_ACTIVITY:_ Going line by line through the data below, report how many lines include the word "fline", with nothing added.
▼
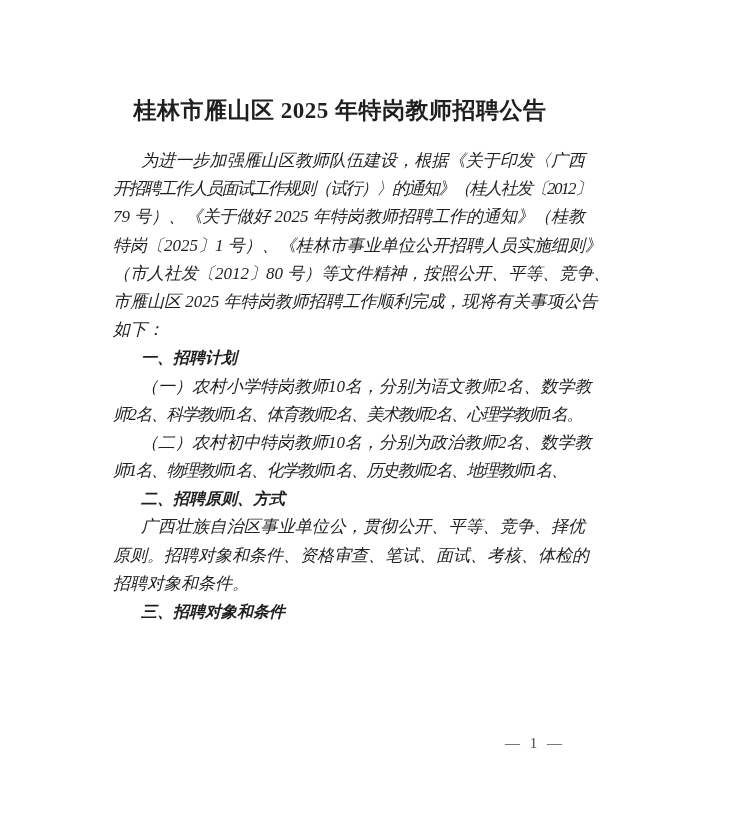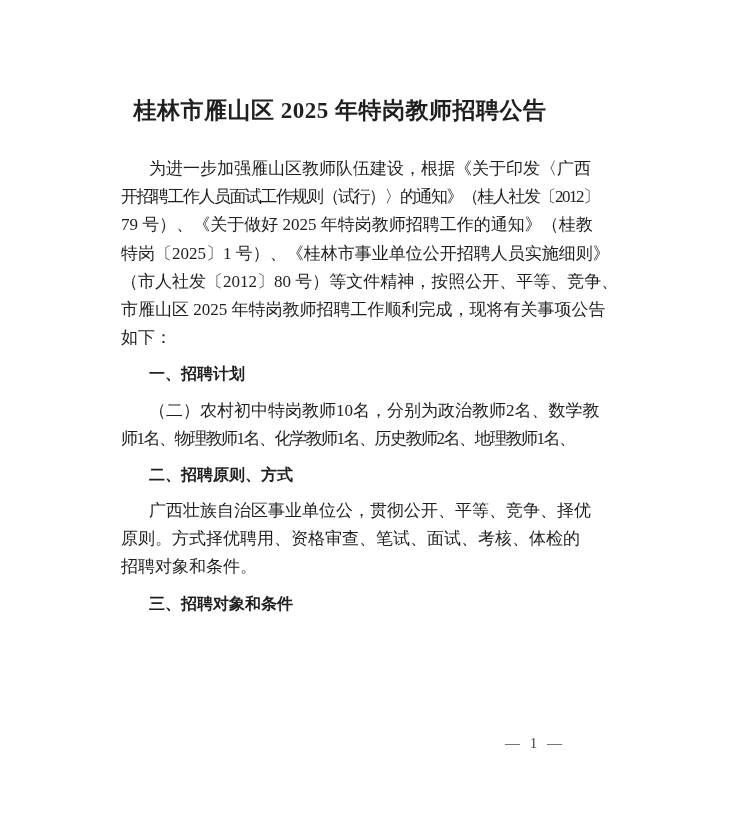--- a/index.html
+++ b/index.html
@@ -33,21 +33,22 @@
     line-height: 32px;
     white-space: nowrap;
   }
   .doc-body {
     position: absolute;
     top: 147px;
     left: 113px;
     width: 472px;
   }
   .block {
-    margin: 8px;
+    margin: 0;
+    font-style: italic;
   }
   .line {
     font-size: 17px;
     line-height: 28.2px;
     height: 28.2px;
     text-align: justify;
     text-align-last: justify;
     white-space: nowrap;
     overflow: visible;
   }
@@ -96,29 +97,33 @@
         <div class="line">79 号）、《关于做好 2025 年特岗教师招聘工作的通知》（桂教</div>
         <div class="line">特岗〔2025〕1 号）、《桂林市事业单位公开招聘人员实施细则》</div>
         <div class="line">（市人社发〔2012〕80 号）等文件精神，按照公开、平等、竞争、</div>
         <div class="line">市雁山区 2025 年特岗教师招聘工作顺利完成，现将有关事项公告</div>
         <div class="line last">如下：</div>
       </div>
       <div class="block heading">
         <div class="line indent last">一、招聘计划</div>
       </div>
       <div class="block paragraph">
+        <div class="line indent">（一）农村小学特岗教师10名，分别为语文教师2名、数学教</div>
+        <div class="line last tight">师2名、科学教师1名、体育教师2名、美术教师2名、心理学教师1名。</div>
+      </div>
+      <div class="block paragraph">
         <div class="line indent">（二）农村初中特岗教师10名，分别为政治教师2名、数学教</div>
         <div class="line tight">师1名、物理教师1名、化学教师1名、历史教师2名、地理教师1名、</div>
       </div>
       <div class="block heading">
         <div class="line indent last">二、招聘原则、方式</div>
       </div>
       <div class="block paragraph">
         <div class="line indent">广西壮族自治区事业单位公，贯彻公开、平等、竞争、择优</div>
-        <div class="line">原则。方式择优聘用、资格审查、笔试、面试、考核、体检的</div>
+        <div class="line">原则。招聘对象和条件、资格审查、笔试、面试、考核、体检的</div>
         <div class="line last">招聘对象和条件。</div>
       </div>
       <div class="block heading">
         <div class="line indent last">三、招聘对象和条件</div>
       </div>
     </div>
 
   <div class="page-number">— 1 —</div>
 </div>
▲
▼
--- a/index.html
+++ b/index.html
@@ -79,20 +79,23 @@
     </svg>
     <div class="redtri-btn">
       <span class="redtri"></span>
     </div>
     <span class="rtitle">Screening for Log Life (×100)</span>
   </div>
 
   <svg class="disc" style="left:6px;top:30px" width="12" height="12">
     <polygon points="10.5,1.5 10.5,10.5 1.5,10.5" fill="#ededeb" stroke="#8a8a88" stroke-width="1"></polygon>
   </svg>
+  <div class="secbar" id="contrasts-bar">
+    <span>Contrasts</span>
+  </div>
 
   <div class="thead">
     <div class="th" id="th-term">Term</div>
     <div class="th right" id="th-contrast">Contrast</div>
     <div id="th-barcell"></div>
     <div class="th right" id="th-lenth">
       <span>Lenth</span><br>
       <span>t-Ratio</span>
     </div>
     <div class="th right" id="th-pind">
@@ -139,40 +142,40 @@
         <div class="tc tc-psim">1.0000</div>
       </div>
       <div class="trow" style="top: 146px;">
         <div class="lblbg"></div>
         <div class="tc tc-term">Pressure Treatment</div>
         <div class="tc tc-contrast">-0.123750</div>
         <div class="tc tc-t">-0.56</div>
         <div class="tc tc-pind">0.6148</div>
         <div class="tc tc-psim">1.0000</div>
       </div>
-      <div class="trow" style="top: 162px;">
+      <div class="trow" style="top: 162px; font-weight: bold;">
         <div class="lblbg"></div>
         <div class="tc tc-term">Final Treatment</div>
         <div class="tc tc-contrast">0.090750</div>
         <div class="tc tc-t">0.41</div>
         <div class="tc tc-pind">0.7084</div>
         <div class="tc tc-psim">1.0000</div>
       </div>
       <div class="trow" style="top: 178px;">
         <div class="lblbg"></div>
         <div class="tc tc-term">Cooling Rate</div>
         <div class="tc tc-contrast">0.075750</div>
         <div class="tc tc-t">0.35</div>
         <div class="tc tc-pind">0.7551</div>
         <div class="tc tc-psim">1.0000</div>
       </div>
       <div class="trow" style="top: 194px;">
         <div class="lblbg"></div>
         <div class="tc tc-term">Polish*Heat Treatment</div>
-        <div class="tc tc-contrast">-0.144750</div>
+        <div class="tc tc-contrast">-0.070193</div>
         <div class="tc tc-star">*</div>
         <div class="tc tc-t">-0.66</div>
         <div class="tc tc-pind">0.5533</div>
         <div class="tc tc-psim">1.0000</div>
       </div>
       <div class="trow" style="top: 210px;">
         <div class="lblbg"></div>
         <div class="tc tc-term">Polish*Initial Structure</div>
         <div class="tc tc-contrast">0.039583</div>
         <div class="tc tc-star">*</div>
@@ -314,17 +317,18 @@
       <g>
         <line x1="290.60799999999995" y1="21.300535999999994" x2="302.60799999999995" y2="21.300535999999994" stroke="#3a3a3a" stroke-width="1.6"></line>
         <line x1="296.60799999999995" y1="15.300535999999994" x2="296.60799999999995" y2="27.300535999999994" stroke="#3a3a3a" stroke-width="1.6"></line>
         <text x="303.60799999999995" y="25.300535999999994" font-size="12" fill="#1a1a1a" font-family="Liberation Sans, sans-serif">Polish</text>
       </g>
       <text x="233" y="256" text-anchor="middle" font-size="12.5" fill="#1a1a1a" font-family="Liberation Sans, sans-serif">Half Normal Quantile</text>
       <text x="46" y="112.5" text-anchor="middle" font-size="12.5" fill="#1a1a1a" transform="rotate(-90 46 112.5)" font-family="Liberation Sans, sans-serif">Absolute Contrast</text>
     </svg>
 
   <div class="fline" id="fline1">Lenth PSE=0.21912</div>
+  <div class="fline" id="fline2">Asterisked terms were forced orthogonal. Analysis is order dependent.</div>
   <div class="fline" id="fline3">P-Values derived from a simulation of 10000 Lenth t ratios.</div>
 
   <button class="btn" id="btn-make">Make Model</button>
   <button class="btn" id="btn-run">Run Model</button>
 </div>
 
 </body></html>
▲
_RESPONSE TO THE EXERCISE:_ 3